If they want to be treated like everyone else then they should act like everyone else. Normal people (i.e. people who do not snort lots of coke, poppers and dance around like a fairy) do not need to shirt lift each other in public toilets and go over the top [by kissing each other] in a pub.They keep themselves under control until they get home. (link)

Forgive me for being a little right wing. But I believe gay sex is un-natural and shouldnt be promoted as a normal lifestyle. If people want to shirt lift in private then good for them.Why do they have to force us into accepting it as natural, when its obviously not. (link)

(Note that shirt-lift has both intransitive and transitive uses.)

These cites are certainly derogatory in tone. In fact, Allan & Burridge (Forbidden Words, 2006) identify shirt-lifter as one of a set of slang words for male homosexuals that “remain for the most part used by straights as dysphemisms” (p. 156).

Two questions now: about the semantics of the compounds (is the gay sex alluded to specifically anal sex?), and about the development of the sexual senses (how did the compounds come to refer to male homosexuality?)

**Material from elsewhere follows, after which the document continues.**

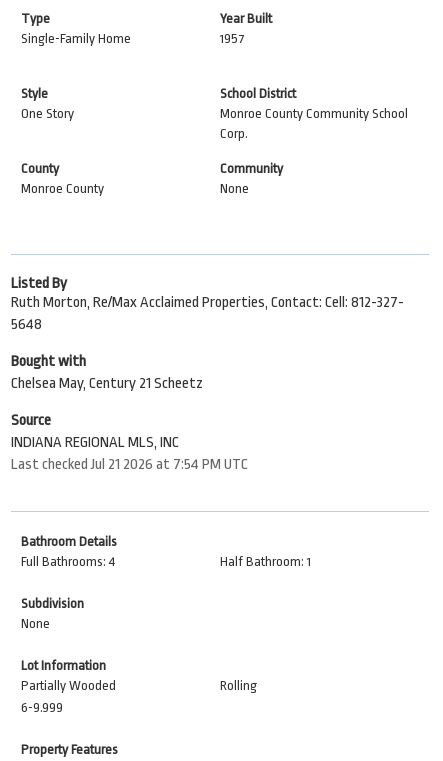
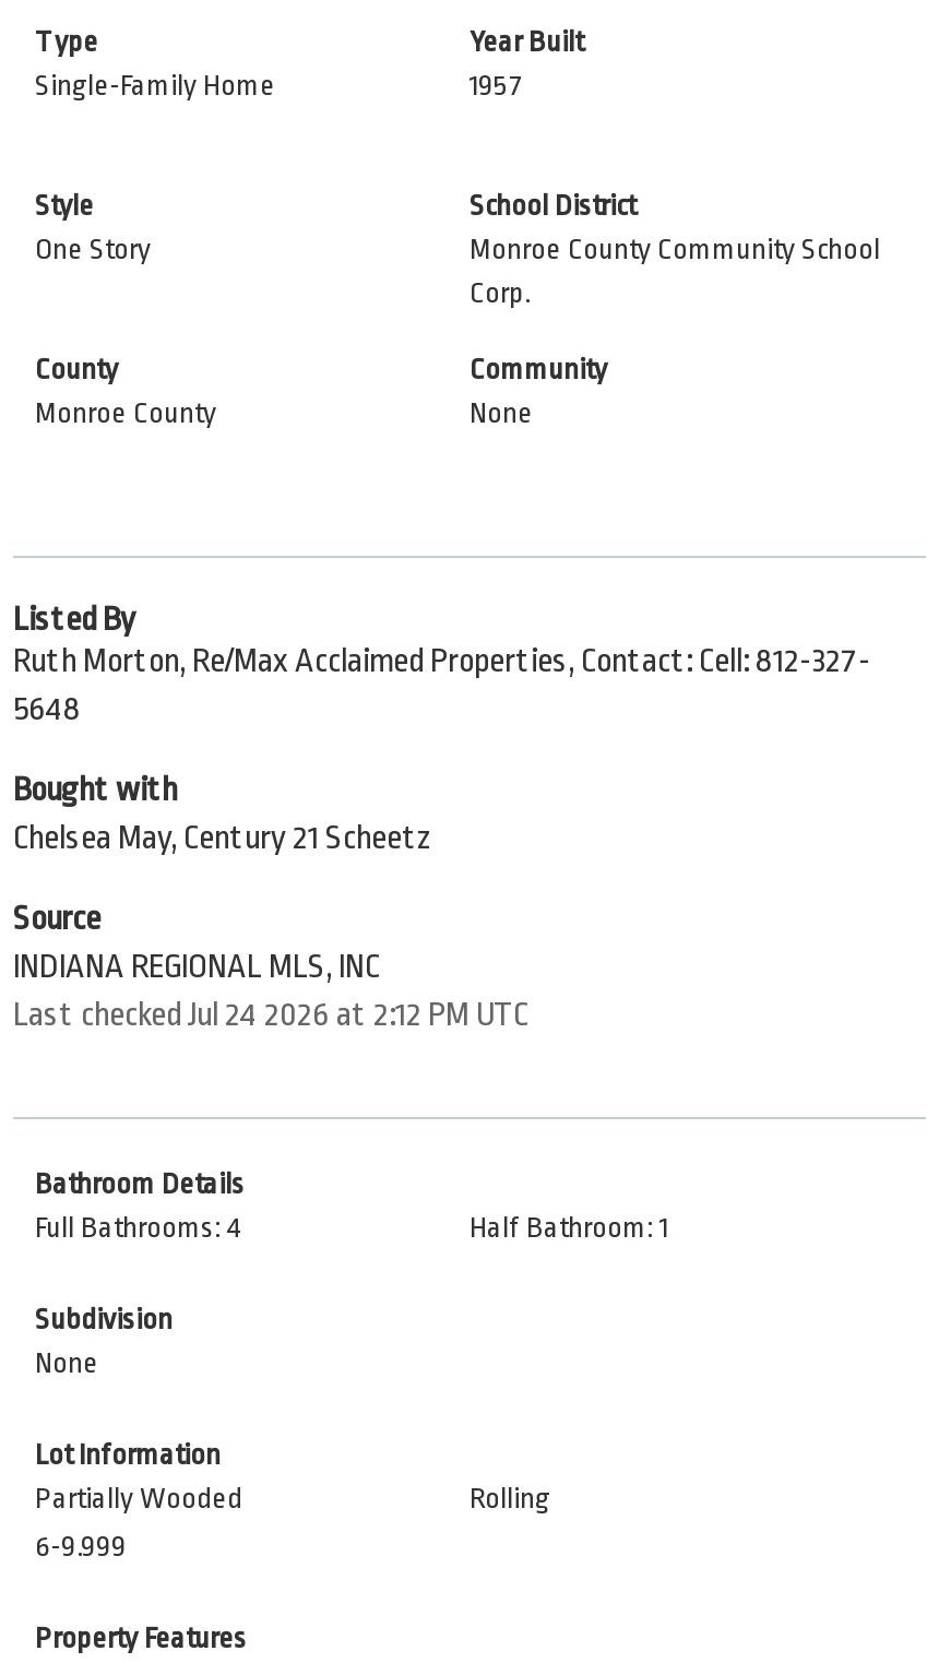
[11,456,248,473] Last checked Jul 21 2026 at 7:54 PM UTC -> [13,997,528,1034] Last checked Jul 24 2026 at 2:12 PM UTC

The semantic question is hard to answer, because straight people in general take anal sex to be the central and defining sexual practice of gay men (so do some gay men, but in fact oral sex is the default sexual practice). So a reference to gay sex will, by implicature, suggest anal sex. There might be people for whom shirt-lifting etc. imply, rather than merely implicate, anal sex; if so, then these people wouldn’t accept shirt-lifting or shirt-lift as a reference to fellatio.

The question about sense development is also vexed, but there’s plenty of speculation around. The shirt-lifter entries in the Urban Dictionary have several inventive, but not very plausible, explanations for the term, in particular that it originates from the practice of lifting one’s shirt up in the back to allow another man access to your body for fucking (one commenter on the Achewood site observed that the crucial part of offering yourself for rogering isn’t lifting your shirt but dropping your pants), or from the practice of lifting other men’s shirts up in front to see how big their dicks are (or to gain access to their dicks for sexual purposes — jacking them off or sucking their cocks — though again, lifting their shirts doesn’t get you into their pants).

These accounts sound like post-hoc story-telling: the words are there, and people try to make sense of them by spinning tales. And perhaps by imagining practices that faggots might indulge in.

Of course there’s a homoerotic practice that does involve lifting shirts — the torso display that we started with. I have even seen this sort of shirt-lifting used as an invitation to sex, in men cruising rather aggressively, using the exposure of their torso as a hint of what else they might make available; in particular, they’re advertising for someone to suck their cock. I don’t think it’s all that common, but I’ve seen it, and it’s a possible path to the ‘male homosexual’ senses of the compounds.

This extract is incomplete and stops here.